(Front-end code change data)

▼

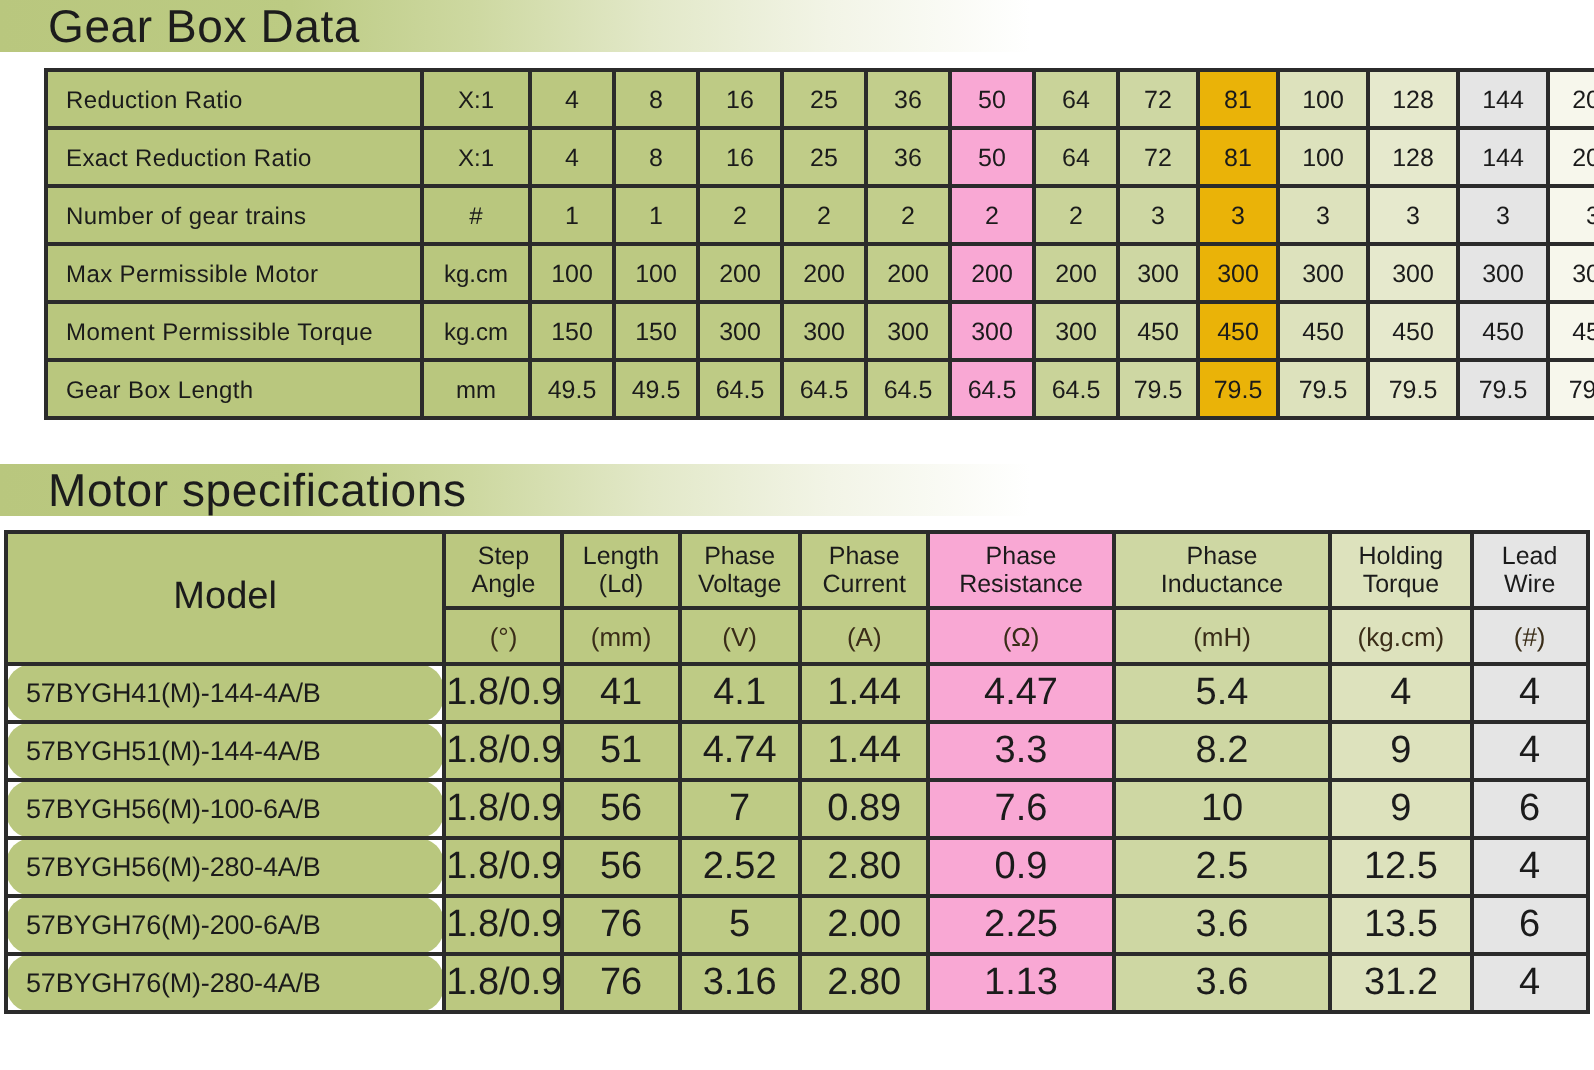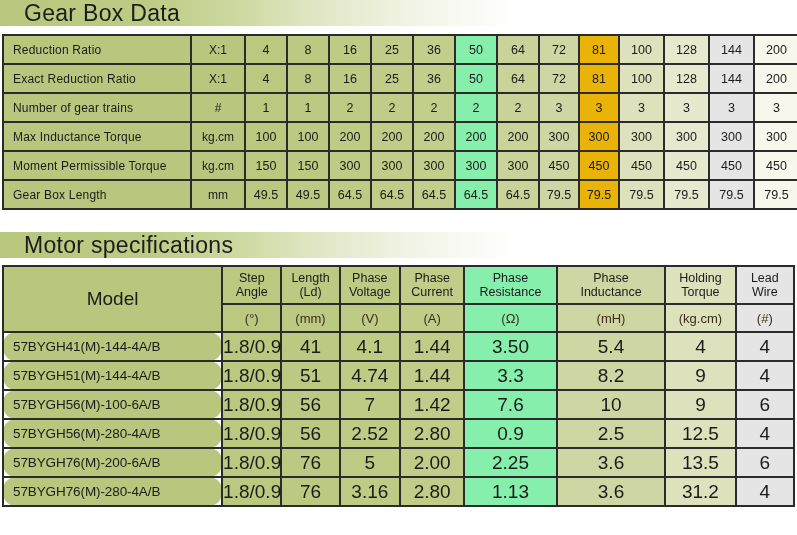"Reduction Ratio" .gear-wrap { padding-left: none -> 20px }
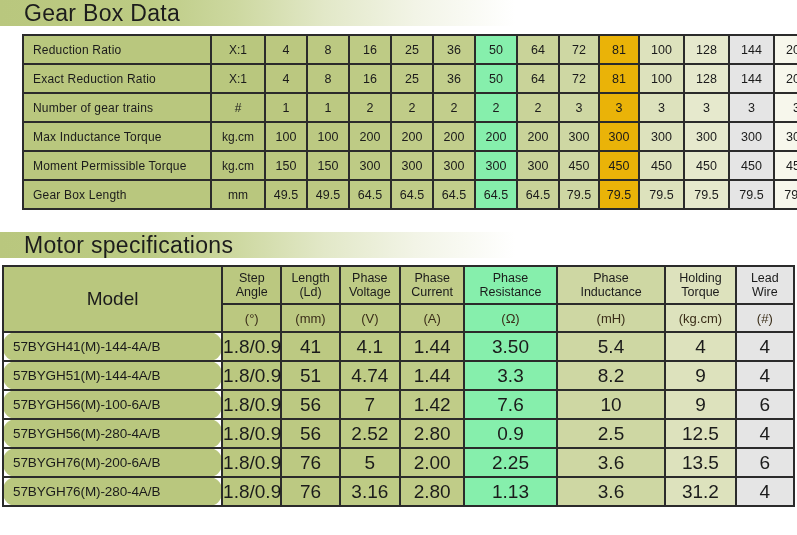"50" .c6 { background: #86efac -> #f9a8d4 }
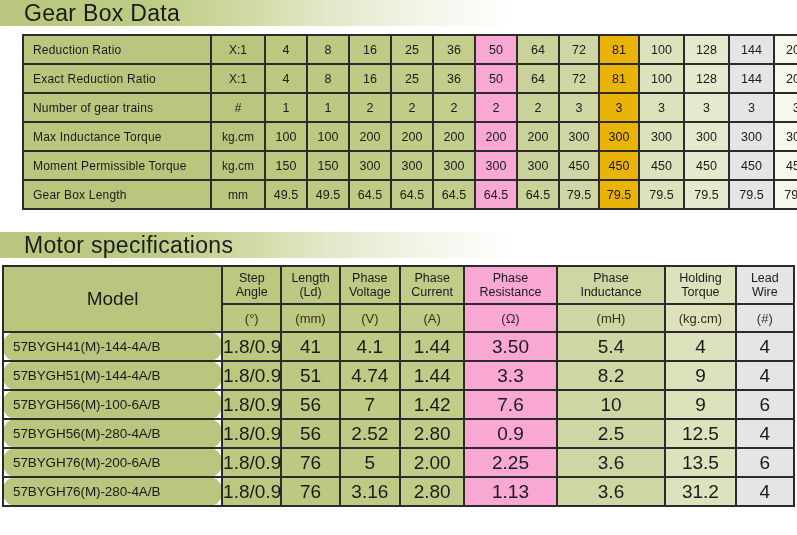"Max Inductance Torque" td.label { text: Inductance Torque -> Permissible Motor }
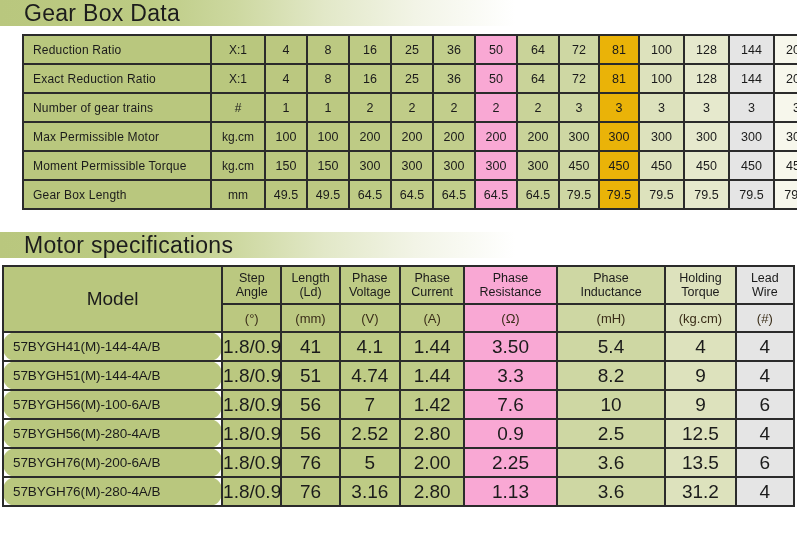"3.50" td.data { text: 3.50 -> 4.47 }
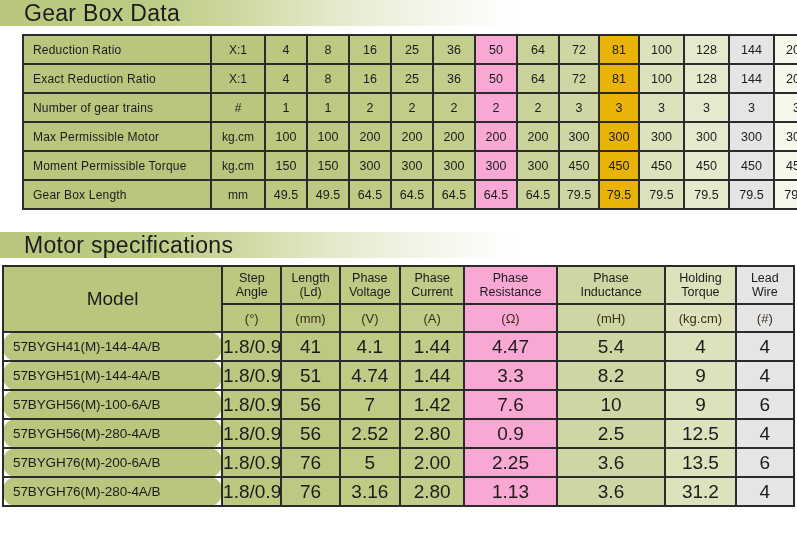"1.42" td.data { text: 1.42 -> 0.89 }
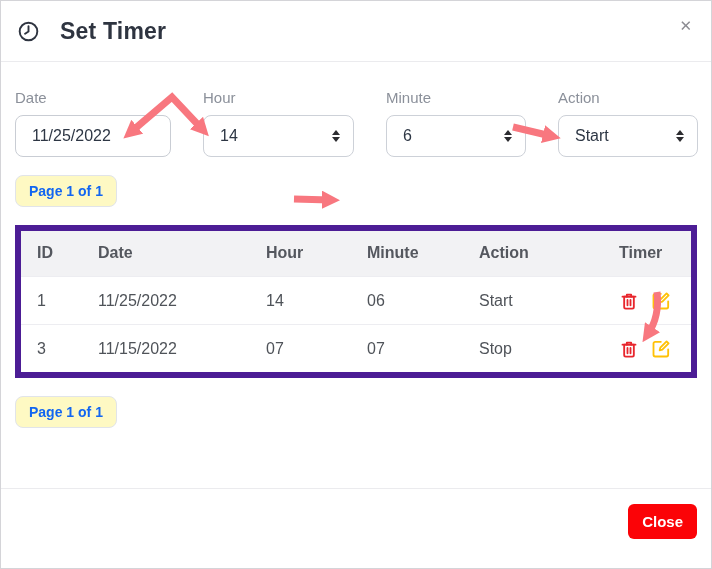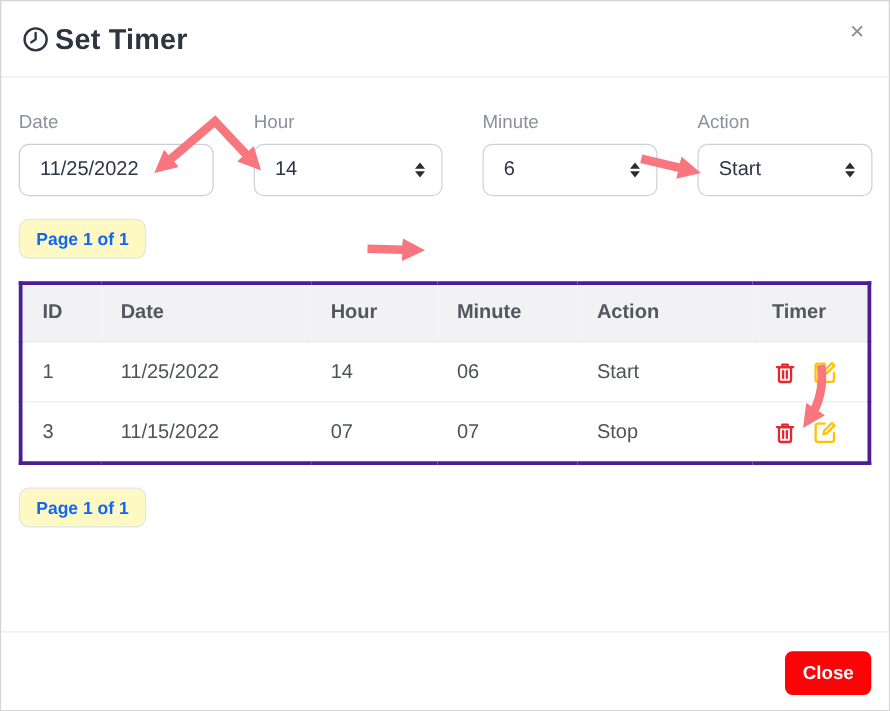"Set Timer" .modal-header { gap: 4px -> 20px }
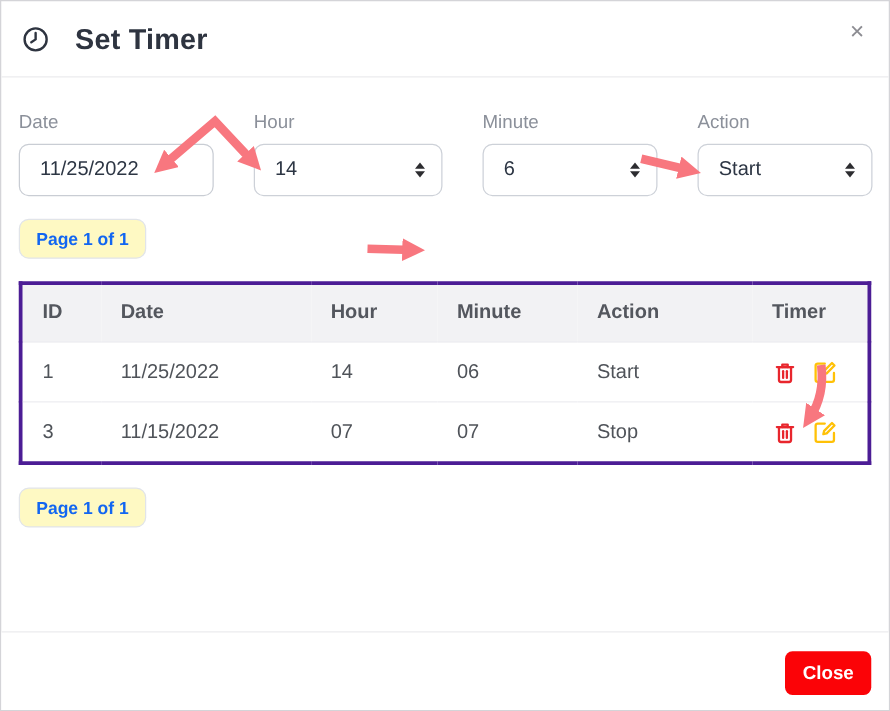"ID" table { border: 3px solid #4c1d95 -> 6px solid #4c1d95 }
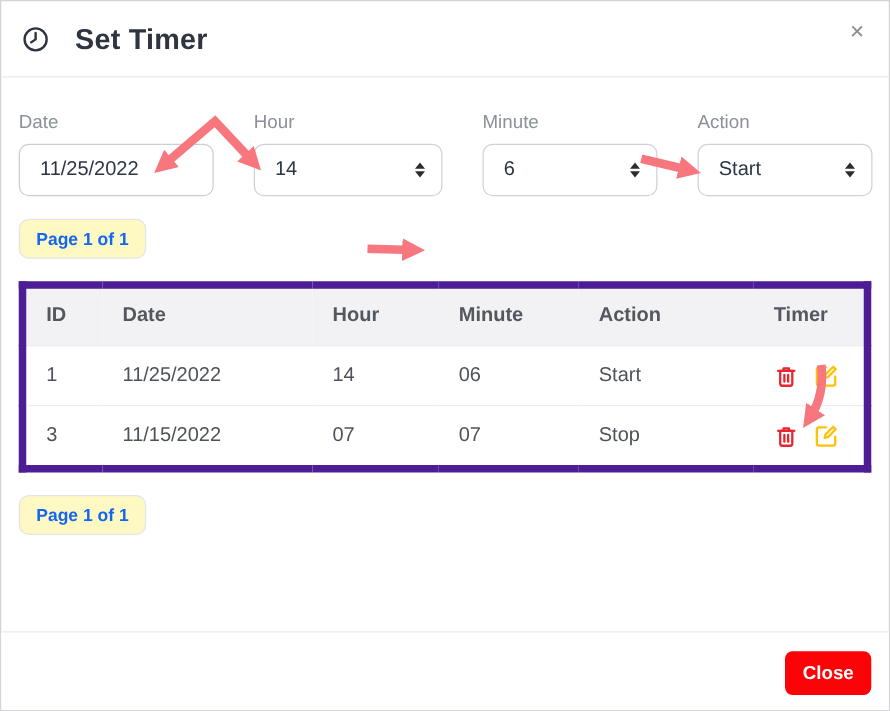"Close" .footer { height: 63px -> 80px }
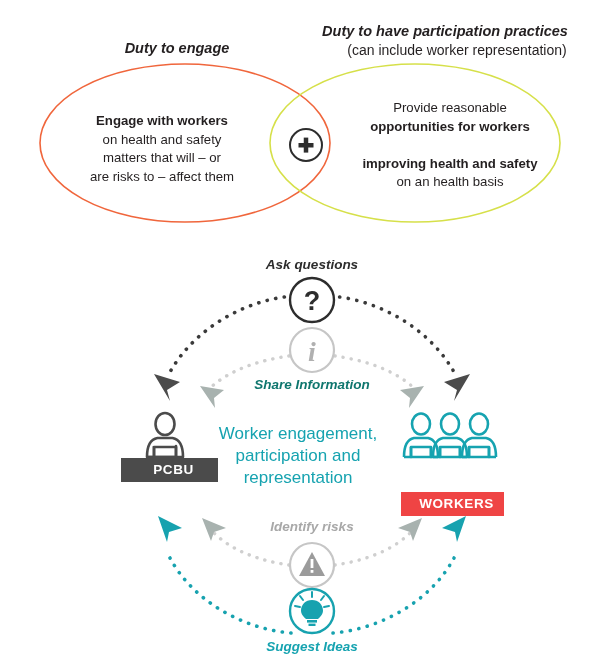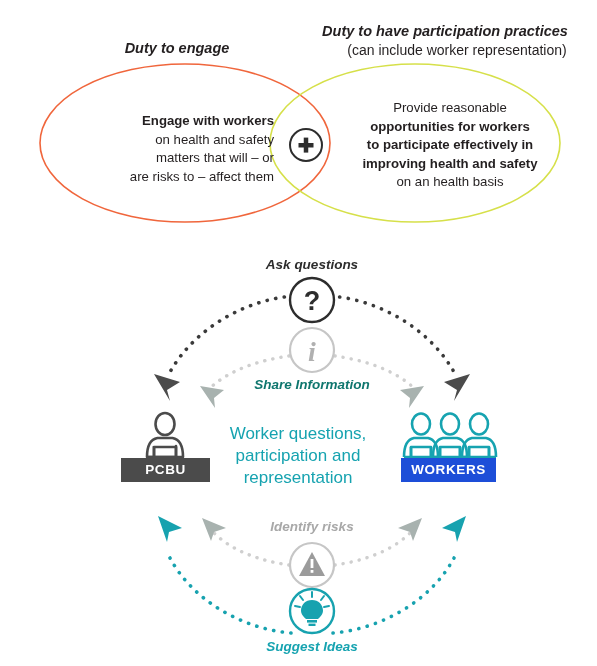"Engage with workers" div.venn-body { text-align: right -> none }
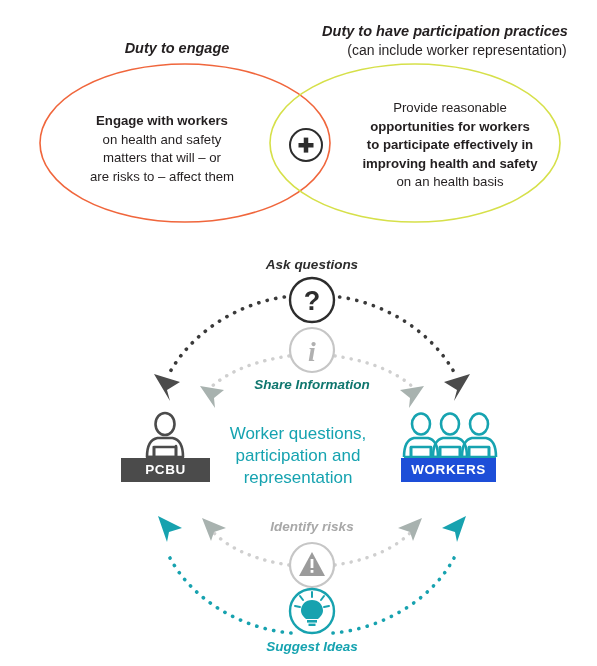"to participate effectively in" b { html: <b>to participate effectively in</b> -> none }
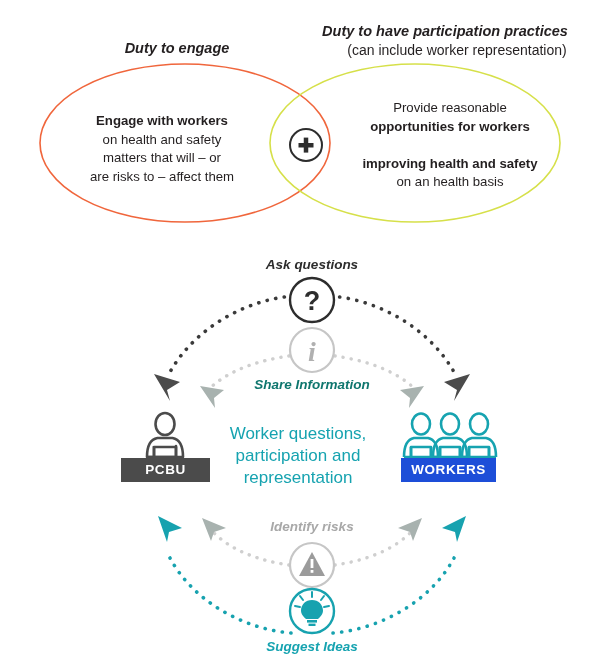"Worker questions," span { text: questions -> engagement }
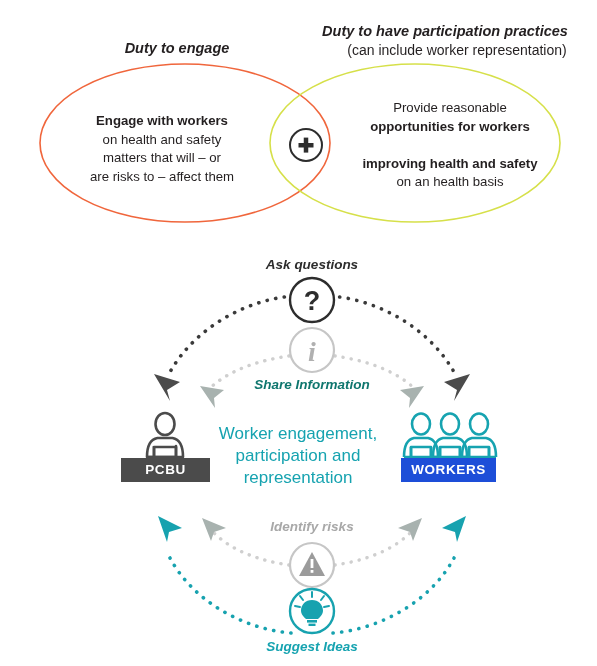"PCBU" .badge { padding-left: none -> 8px }
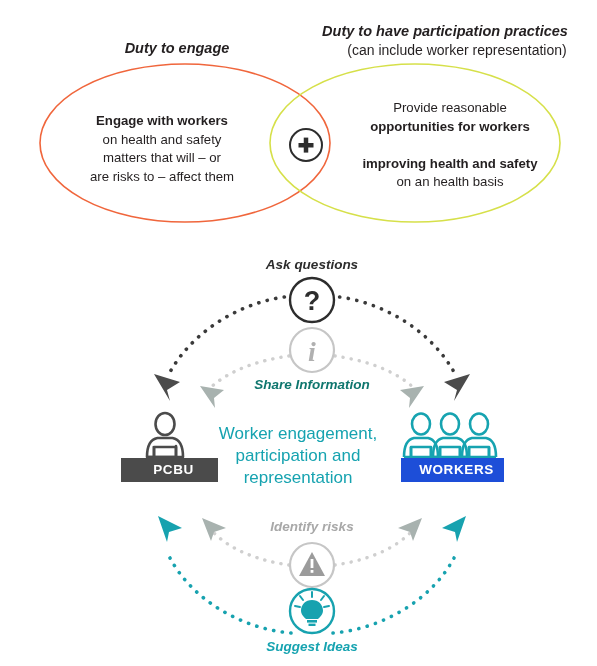"WORKERS" .badge-workers { background: #1d4ed8 -> #ef4444; margin-top: none -> 34px }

▲

» ASSIGNMENT
The entries above need to be output again in full, exactly, and without pictures.

» RESULT OF THIS TASK
"Reduction Ratio" .gear-wrap { padding-left: none -> 20px }
"50" .c6 { background: #86efac -> #f9a8d4 }
"Max Inductance Torque" td.label { text: Inductance Torque -> Permissible Motor }
"3.50" td.data { text: 3.50 -> 4.47 }
"1.42" td.data { text: 1.42 -> 0.89 }
"Set Timer" .modal-header { gap: 4px -> 20px }
"ID" table { border: 3px solid #4c1d95 -> 6px solid #4c1d95 }
"Close" .footer { height: 63px -> 80px }
"Engage with workers" div.venn-body { text-align: right -> none }
"to participate effectively in" b { html: <b>to participate effectively in</b> -> none }
"Worker questions," span { text: questions -> engagement }
"PCBU" .badge { padding-left: none -> 8px }
"WORKERS" .badge-workers { background: #1d4ed8 -> #ef4444; margin-top: none -> 34px }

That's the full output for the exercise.